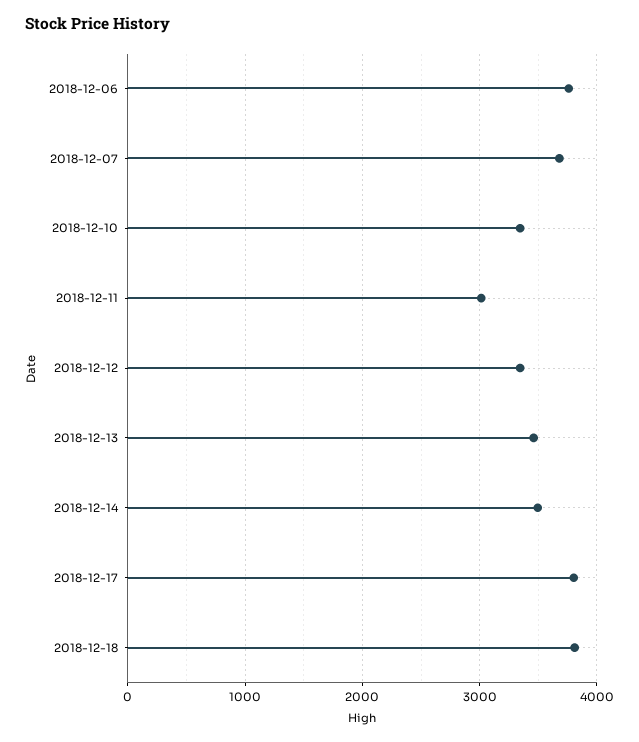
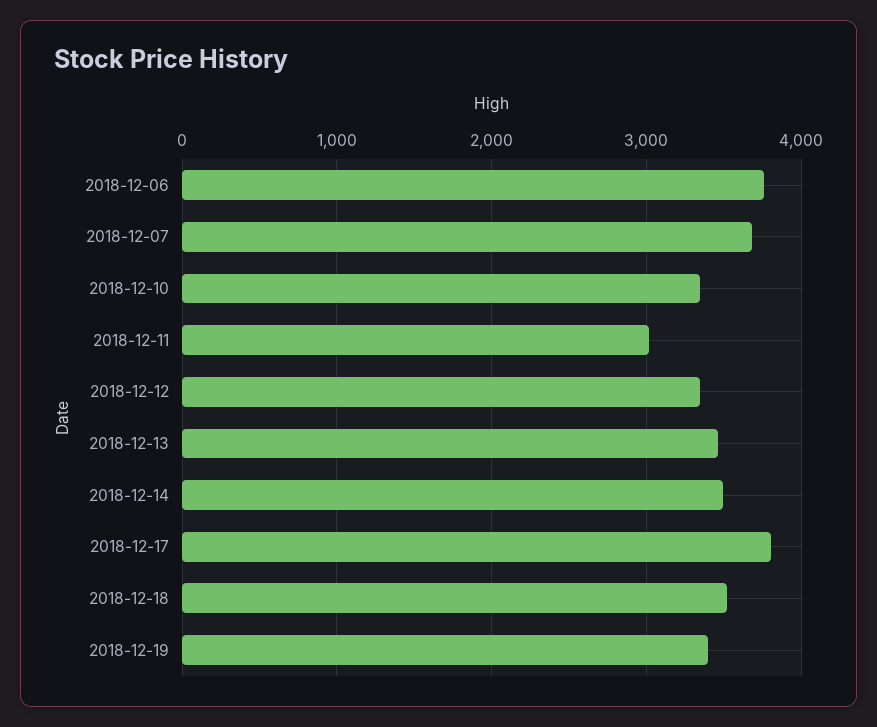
2018-12-18: 3800 -> 3500
2018-12-19: none -> 3400

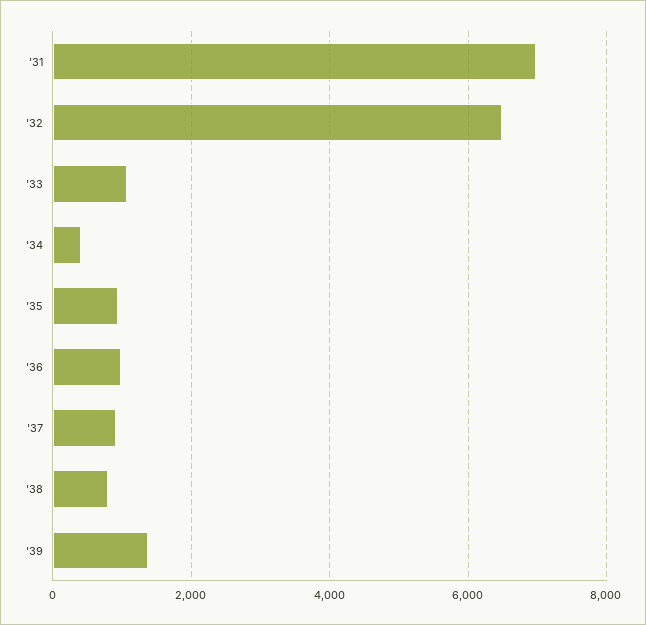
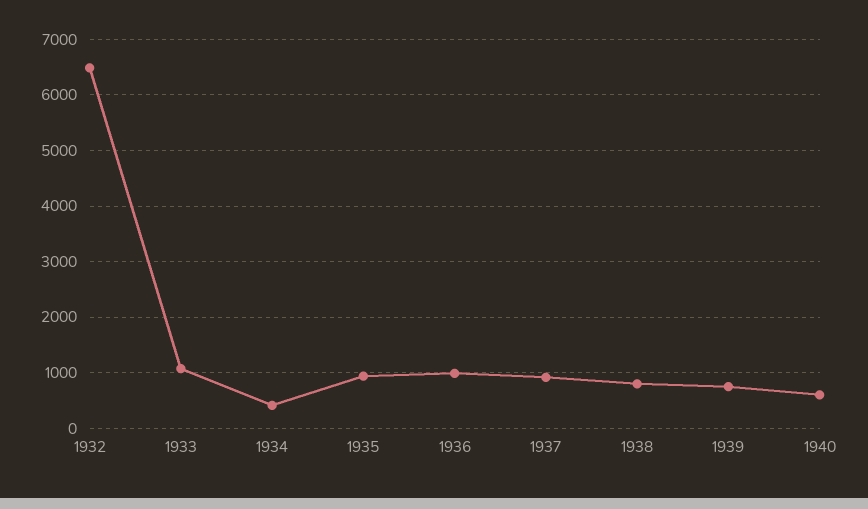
'31: 7000 -> none
'39: 1400 -> 800
1940: none -> 600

» Required action: A verbatim copy of every entry is wanted; the pictures stay out of it.

» Output of the exercise:
2018-12-18: 3800 -> 3500
2018-12-19: none -> 3400

'31: 7000 -> none
'39: 1400 -> 800
1940: none -> 600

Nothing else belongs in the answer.